QUESTION: General, do you have any idea how long this might take you to assess this? And do you think that ratification this year is absolutely not possible?

GENERAL SHALIKASHVILI: I don't know how long it will take me. I am prepared for it to go to the end of this year, and then the next administration will have to decide whether they want to -- you know, whether they have enough information to make a decision what to do or whether they want to continue such an effort with me or with somebody else. That's for others to decide. But as far as I'm concerned, I am here hopefully for the long haul, which to me means the end of this year.

Now having said that, the second part of your question, I asked early on whether this Administration intended to submit this Treaty for ratification during the remainder of President Clinton's term. I was told they do not intend to do so. That was important to me because I think it would be very difficult for me to maintain this bipartisan, not politicized approach if someone would misinterpret a desire for earlier ratification, as just, you know, political one-upmanship or something. So it was an important point for me. I was very glad to hear that that was the case, because I think that increases the chances of this effort being successful. So I do not expect this Administration to call for a vote. I do not expect the Senate to bring it up for a vote. I think that's for next year or beyond, whenever the time is right.

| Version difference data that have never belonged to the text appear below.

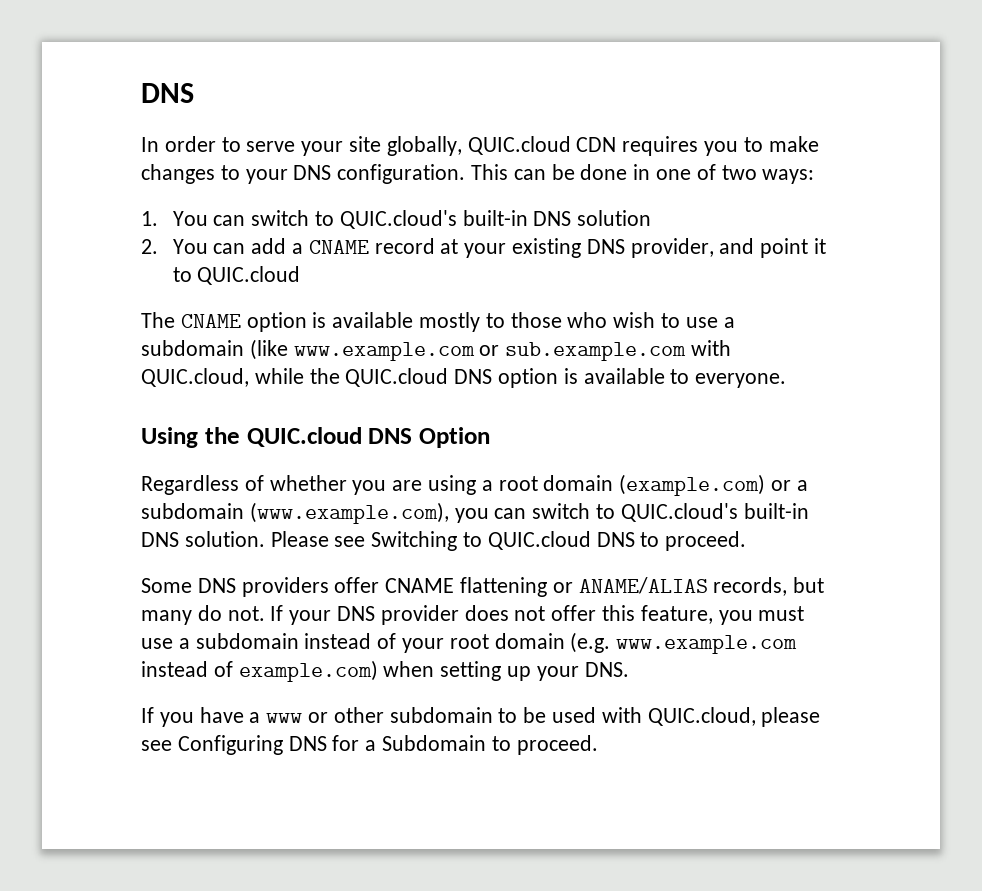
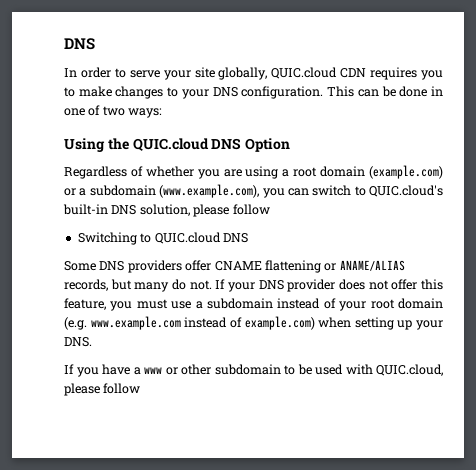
[141,210,652,229] [141,238,827,258] [172,266,301,285] [141,312,735,332] [141,339,732,361] [141,368,787,388] // 1. You can switch to QUIC.cloud's built-in DNS solution // 2. You can add a CNAME record at your existing DNS provider, and point it to QUIC.cloud // The CNAME option is available mostly to those who wish to use a subdomain (like www.example.com or sub.example.com with QUIC.cloud, while the QUIC.cloud DNS option is available to everyone. -> (163, 113) none
[184,531,366,547] solution. Please see -> [139,204,270,217] solution, please follow //
[640,531,747,551] to proceed. -> (248, 238) none
[141,735,598,755] see Configuring DNS for a Subdomain to proceed. -> [103,383,141,394] follow

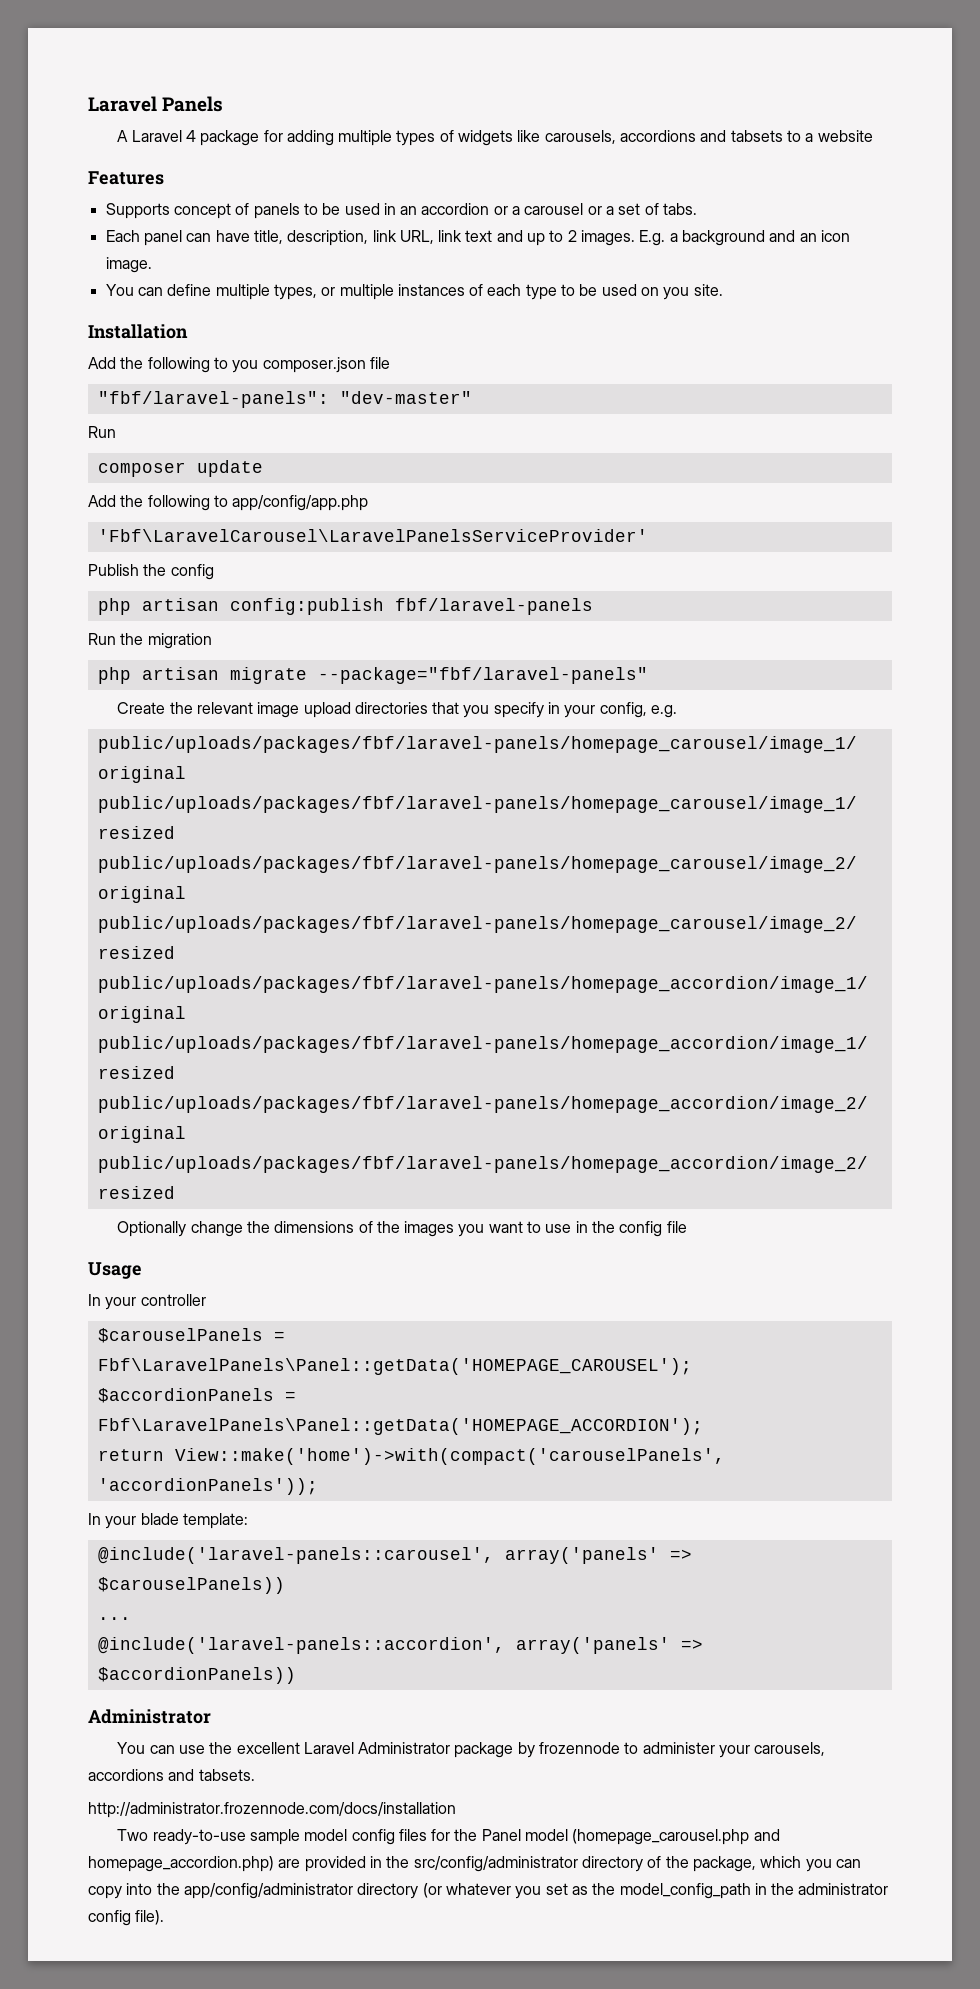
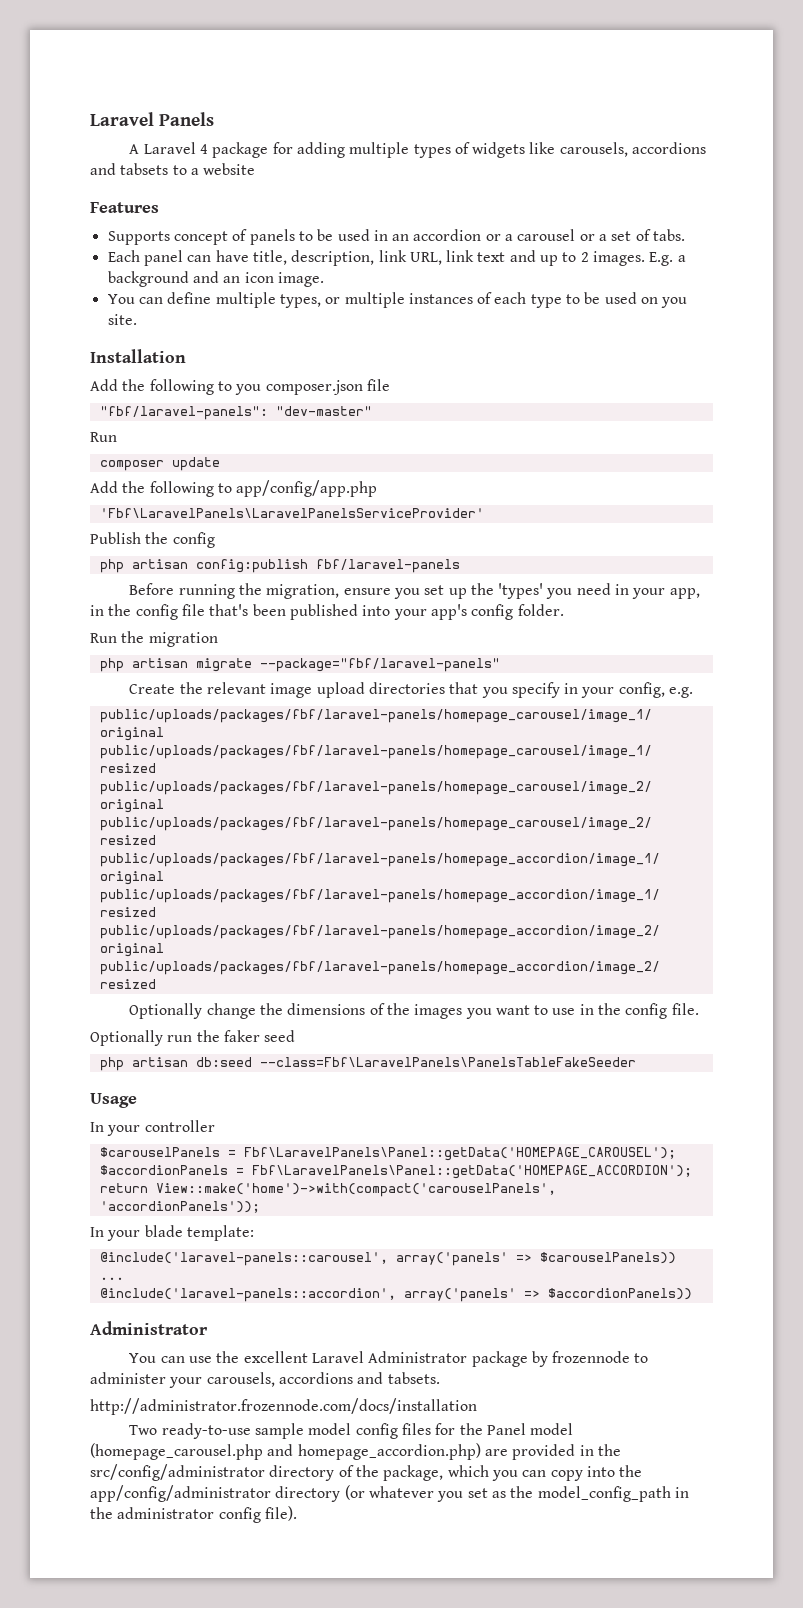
[97,529,648,542] 'Fbf\LaravelCarousel\LaravelPanelsServiceProvider' -> [99,508,484,518] 'Fbf\LaravelPanels\LaravelPanelsServiceProvider'
(593, 606) none -> [129,583,700,599] [90,604,564,620] // Before running the migration, ensure you set up the 'types' you need in your app, in the config file that's been published into your app's config folder.
[666,1221,687,1233] file -> [671,1003,699,1015] [90,1030,296,1046] [99,1057,636,1071] file. // Optionally run the faker seed // php artisan db:seed --class=Fbf\LaravelPanels\PanelsTableFakeSeeder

QUESTION: General, a representative of the Lawyers Committee for Nuclear Policy expressed very serious concern that the renewed enthusiasm, for want of a better word, for the development of a missile defense shield or Star Wars would undercut all arms control treaties, particularly the CTBT. So how would you see resolving what appears to be a contradiction?

GENERAL SHALIKASHVILI: I'm not sure it's a contradiction. Whether the premise is correct or not, it does not detract from the need to undertake what I have agreed to undertake. As a matter of fact, I would tell you, if anything, it heightens the need to do something like that. So I would really -- while everything in the world is linked, as far as I'm concerned, the CTBT on its own merit is important enough for me and for others to devote all of their energy to trying to come to closure on this issue because there are just enough other things ongoing that make it important that we have a Comprehensive Test Ban Treaty.

QUESTION: General, what is the future in general of the CTBT at the global level, let's say the United Nations and the membership? And also, as the President travels to Bangladesh, Bangladesh has already ratified and signed it before he goes there. Do you think at the global level it will be ratified and signed within the time frame without the United States and India and Pakistan?

GENERAL SHALIKASHVILI: I have my own views on it, but someone who can give you a much more informed view on this, I'm sure, is John Holum. So, John, would you.

SENIOR ADVISOR HOLUM: Well, one of the things we're doing is encouraging other countries to continue with their ratification efforts. We now, as you point out, have the ratification of Bangladesh, also Turkey. We're up to 28 of the 44 countries who are indispensable for the Treaty's entry into force. We're hopeful that that number will keep climbing. It's impossible to predict how the remaining countries will proceed, what the timetables will be.

Among the 44 who are the essential for the Treaty's entry into force, 43 have signed -- I'm sorry -- 41 have signed. The only three who haven't are India, Pakistan and North Korea. And so we'd expect that those numbers would continue to climb since those countries have all committed to proceed. And, of course, you know what the state of play is on India and Pakistan.